Although Tropical Storm Bill never made it to hurricane status, it did dump quite a bit of rain on the Gulf Coast states.


Although Tropical Storm Bill never made it to hurricane status, it did dump quite a bit of rain on the Gulf Coast states on Monday and Tuesday, including between 10 and 12 inches to the east of Pensacola, Fla., said meteorologist Gary Beeler, with the National Weather Service in Mobile, Ala.

"The biggest thing we had was heavy rain," Beeler said. Most flooding was confined to low-lying coastal areas, although some inland areas received between four and eight inches of rain, and road flooding seemed to be perhaps biggest problem, he said.

With wind speeds averaging short of the 60 mph hurricane threshold, Bill failed to cause widespread damage, but it did succeed in knocking down trees and power lines and stirring up a few tornadoes, including one confirmed twister that injured four people in Reserve, La. This twister destroyed a trailer home in which the four people lived, and also damage at least 45 other homes as well as parts of the local school, said Kathy Gilmore, of the St. John the Baptist Parish Emergency Preparedness Office.

The First Baptist Church of Reserve served as an American Red Cross shelter Monday night, said the Rev. Michael Reeves, but since only five people stayed overnight, the Red Cross converted its operation to a family services center on Tuesday. More than 100 people came to the church Tuesday for food and assistance, Reeves said.

Another suspected tornado apparently knocked out the power grid in Hancock County, Miss., according Amy Curruth, spokeswoman for the Mississippi Emergency Management Agency.

In Terrebonne and Lafourche parishes in southeastern Louisiana, two levees broke Monday night, causing severe flooding in the town of Montegut.
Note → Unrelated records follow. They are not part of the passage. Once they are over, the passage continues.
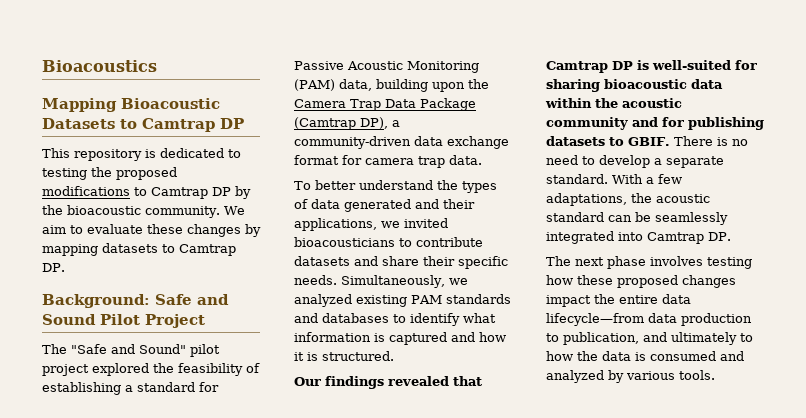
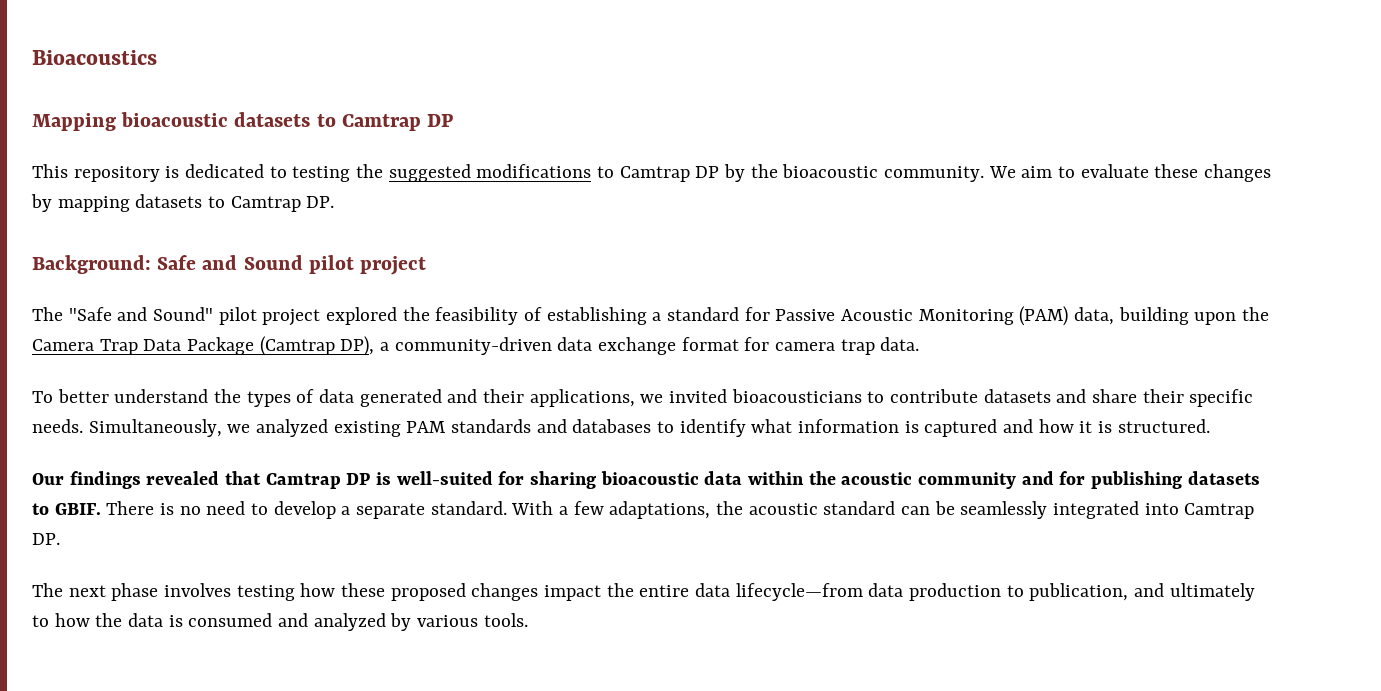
- Mapping Bioacoustic Datasets to Camtrap DP
+ Mapping bioacoustic datasets to Camtrap DP
- This repository is dedicated to testing the proposed modifications to Camtrap DP by the bioacoustic community.
+ This repository is dedicated to testing the suggested modifications to Camtrap DP by the bioacoustic community.
- Background: Safe and Sound Pilot Project
+ Background: Safe and Sound pilot project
At least 150 homes there were damaged, about half of them severely, said fire chief Spencer Rhodes. The Red Cross set up a shelter at the East Park Recreation Shelter in Houma, where 14 people spent Monday night.
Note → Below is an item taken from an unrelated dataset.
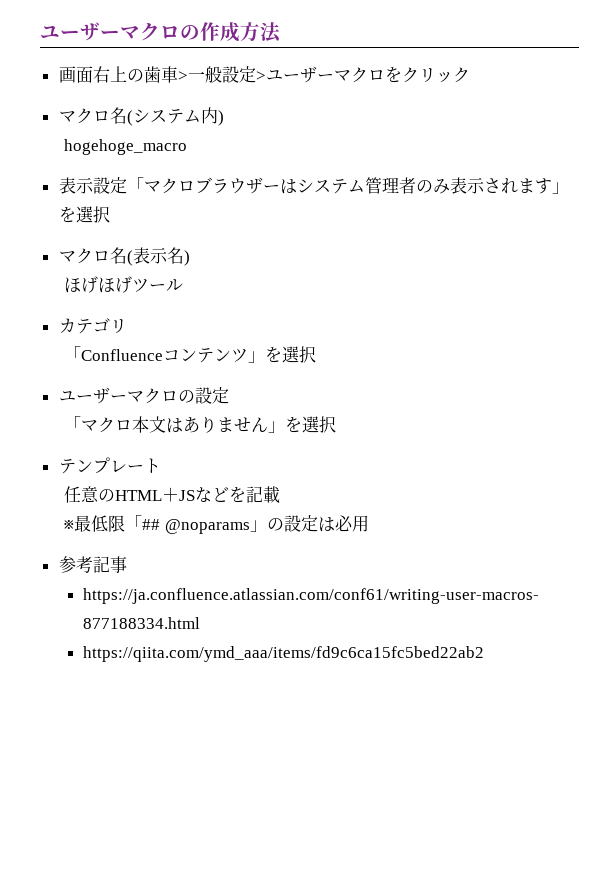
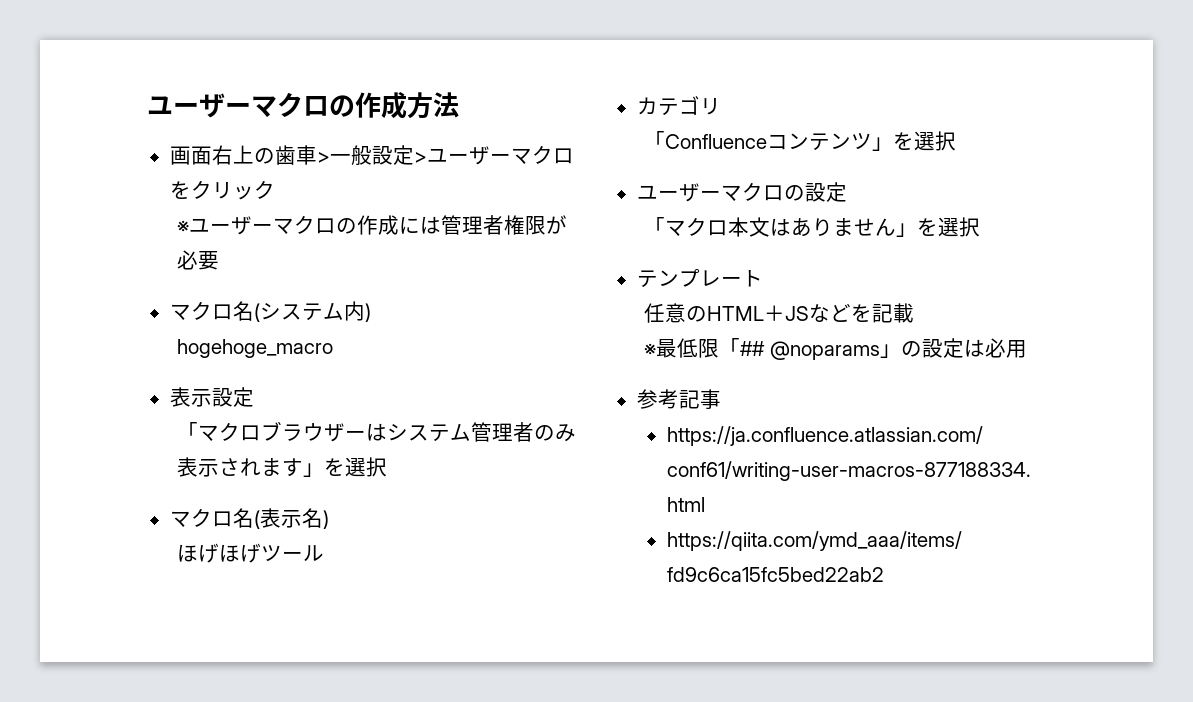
+ ※ユーザーマクロの作成には管理者権限が必要
- 表示設定「マクロブラウザーはシステム管理者のみ表示されます」を選択
+ 表示設定
+ 「マクロブラウザーはシステム管理者のみ表示されます」を選択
Rhodes said many residents were angrily blaming local and state officials for the collapse of the levees, claiming that they took too long to repair damage to the levee from Hurricane Lili seven months ago. Parts of the levee, Rhodes said, were still fresh and not strong enough to withstand the storm surge.

"Normally the levees could hold the storm surge from a tropical storm," he said. "I know they were working on it, but it sure took them a long time."
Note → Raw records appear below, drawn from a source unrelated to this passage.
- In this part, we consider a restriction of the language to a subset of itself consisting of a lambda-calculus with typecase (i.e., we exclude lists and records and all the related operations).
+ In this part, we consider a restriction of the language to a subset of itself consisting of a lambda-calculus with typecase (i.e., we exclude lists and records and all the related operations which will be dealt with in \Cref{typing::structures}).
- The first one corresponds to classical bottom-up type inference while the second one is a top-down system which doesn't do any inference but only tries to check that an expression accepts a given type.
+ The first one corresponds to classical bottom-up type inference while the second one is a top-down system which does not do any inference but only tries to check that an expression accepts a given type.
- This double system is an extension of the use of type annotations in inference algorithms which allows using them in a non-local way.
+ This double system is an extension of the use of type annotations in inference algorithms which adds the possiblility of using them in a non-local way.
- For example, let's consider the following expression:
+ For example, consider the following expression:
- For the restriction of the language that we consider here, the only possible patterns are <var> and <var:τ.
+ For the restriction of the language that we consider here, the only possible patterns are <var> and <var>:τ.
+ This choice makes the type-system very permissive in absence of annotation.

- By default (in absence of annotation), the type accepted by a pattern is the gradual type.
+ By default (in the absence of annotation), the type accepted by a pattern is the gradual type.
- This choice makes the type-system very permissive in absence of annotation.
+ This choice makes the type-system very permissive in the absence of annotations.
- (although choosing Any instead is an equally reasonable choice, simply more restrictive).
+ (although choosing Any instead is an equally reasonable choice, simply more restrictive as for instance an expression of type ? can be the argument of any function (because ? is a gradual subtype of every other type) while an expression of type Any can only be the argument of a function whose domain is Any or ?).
Power outages were also prevalent in Louisiana, according to the Web site for Entergy Corp., the state's largest power company. About 179,000 homes lost power Monday night, but a majority had service restored on Tuesday.

The eye of Bill moved to the west of New Orleans, but enough rain fell in the city to cause "sporadic flooding around the city," which including some minor residential flooding, particularly in the Gentilly area, said Tanzie Jones, media relations assistant for the mayor's office. Numerous businesses in the French Quarter were also forced to close because of street flooding, she said.

No damage assessments were yet available for Mississippi, but residential and business damage appeared to be minor, she said, and mostly confined to low-lying coastal areas. Low-elevation areas in Hancock County also had a mandatory evacuation on Monday, although residents were able to return to their home within a few hours.

"We didn't have a tropical storm, we had a rain event," Carruth said. "We didn't have any wind problems."

But flooding was severe enough in three Mississippi coastal counties for Governor Ronnie Musgrove to issue a state disaster declaration on Monday. Louisiana also declared a state of emergency.

The National Weather Service downgraded Bill to a tropical depression Tuesday, as it moved northeast through the deep South and toward Tennessee, the Carolinas and Virginia. Tornado watches were in effect Tuesday in Alabama, Georgia and Florida, and flood watches extended from the Gulf Coast states to Kentucky, Tennessee, the Carolinas and Virginia.